Thanks a lot, Dr. Samia Huq for writing this wonderful piece. I find this essay provocative enough, especially in terms of thinking about the so-called conservative Madrassa educated (and thus prone to be “fanatic and dangerous”) group of people—even worst if they are female—and in understanding their existence as a problem for secular modernity. What I like most of this piece is when you talk about the *taleem* participants: a-political politics with “religious undertones.” It is interesting to know how the veiled Muslim women, who are supposed to be, as the prejudiced modern secularist narrative goes, the worst victim of the dogmatic Mullahs or/and their oppressive husbands as well as brothers, contemplate and create avenues for political activism. Unfortunately, the author decided not to tell the readers more about the fascinating story. Thus we do not have answers to some pertinent questions: how do those “oppressive” Mullahs, “repressive” husbands and/or brothers of those women respond to the initiatives?

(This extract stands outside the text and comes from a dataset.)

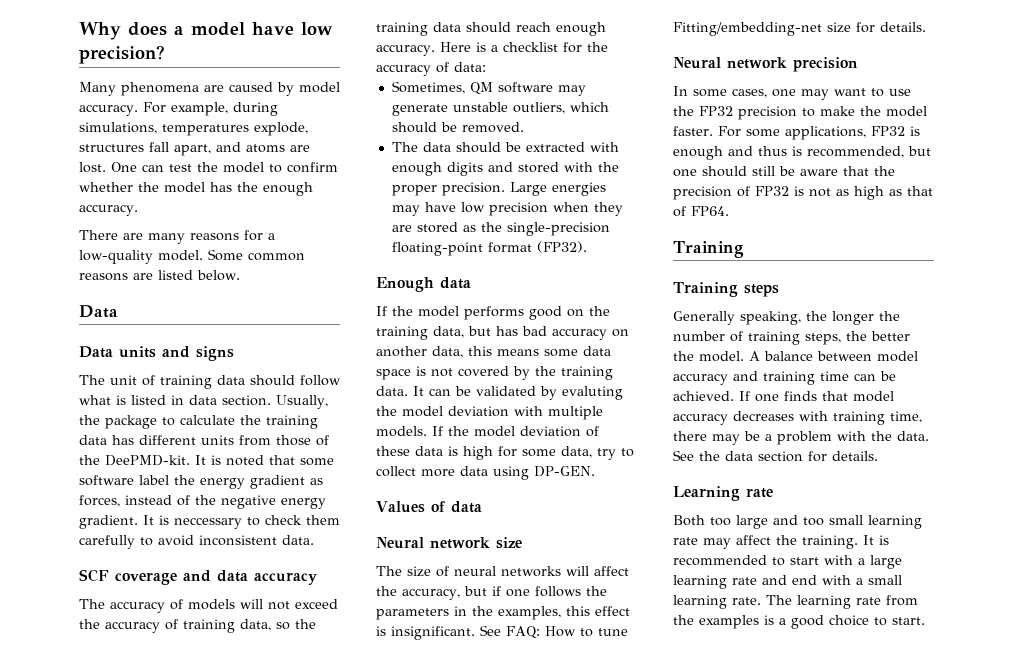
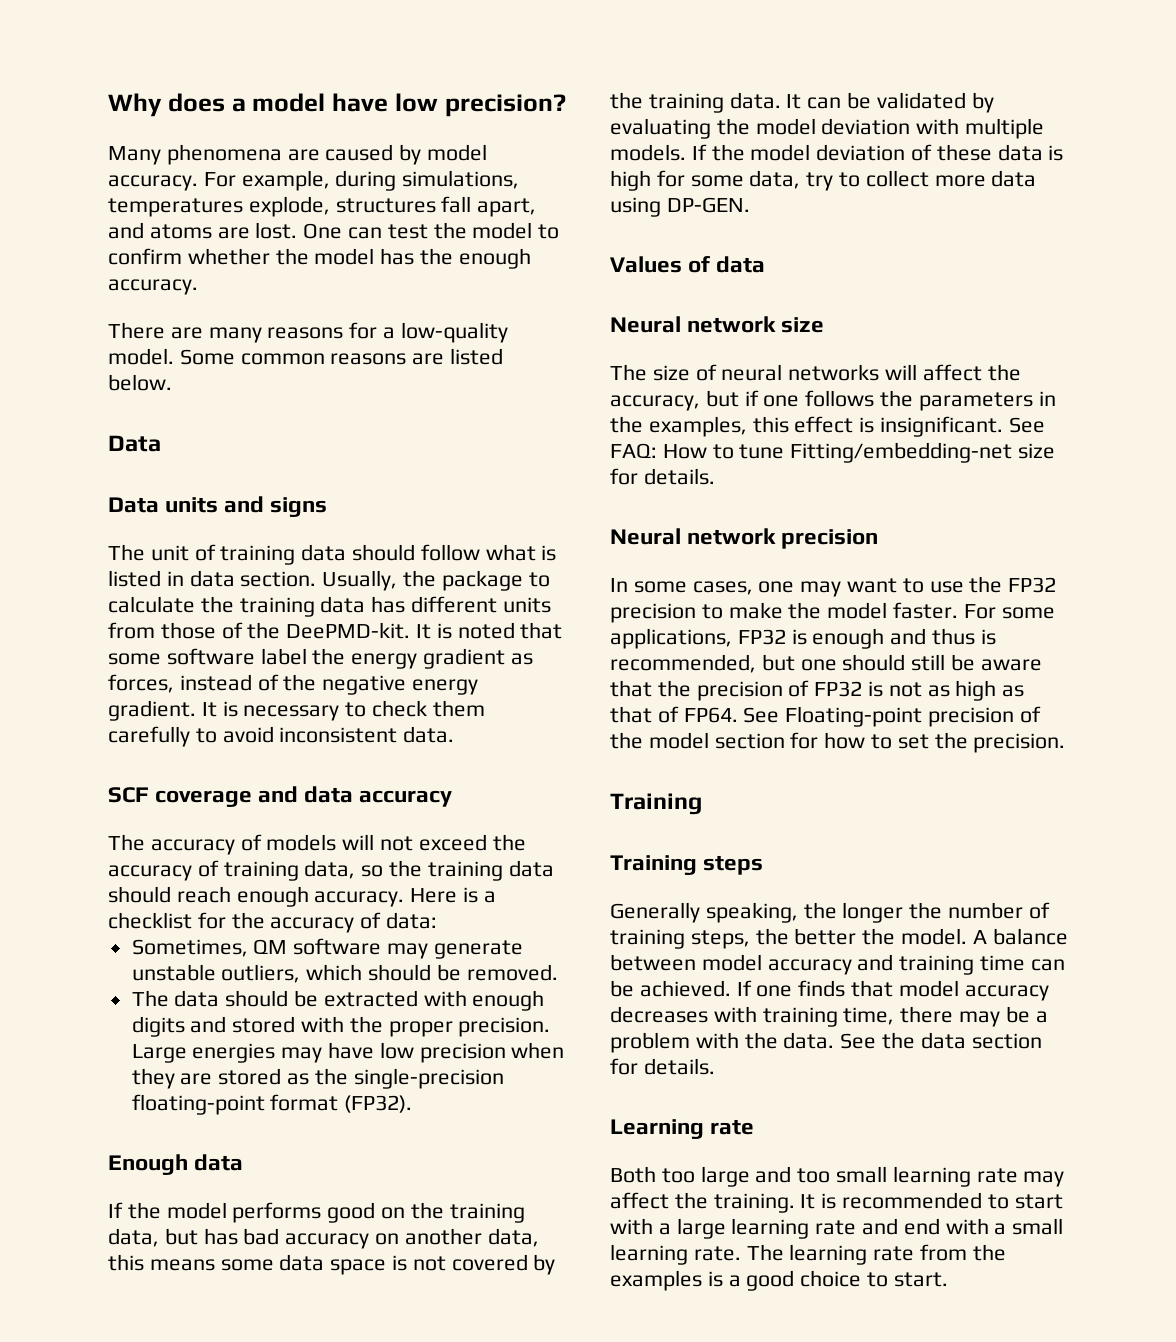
- It is neccessary to check them carefully to avoid inconsistent data.
+ It is necessary to check them carefully to avoid inconsistent data.
- It can be validated by evaluting the model deviation with multiple models.
+ It can be validated by evaluating the model deviation with multiple models.
+ See Floating-point precision of the model section for how to set the precision.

How do the “progressive” secular agents approach, react, or go along with those veiled women’s activism? My second observation is about the apparently uncritical use of the Global Gender Gap (GGG) index, which assumes a universal standard loaded with reductionist assumptions. I believe the shortage of space is one of the main reasons for not responding to those questions. If so, then I look forward to reading the full version of the analysis somewhere soon. Thanks again.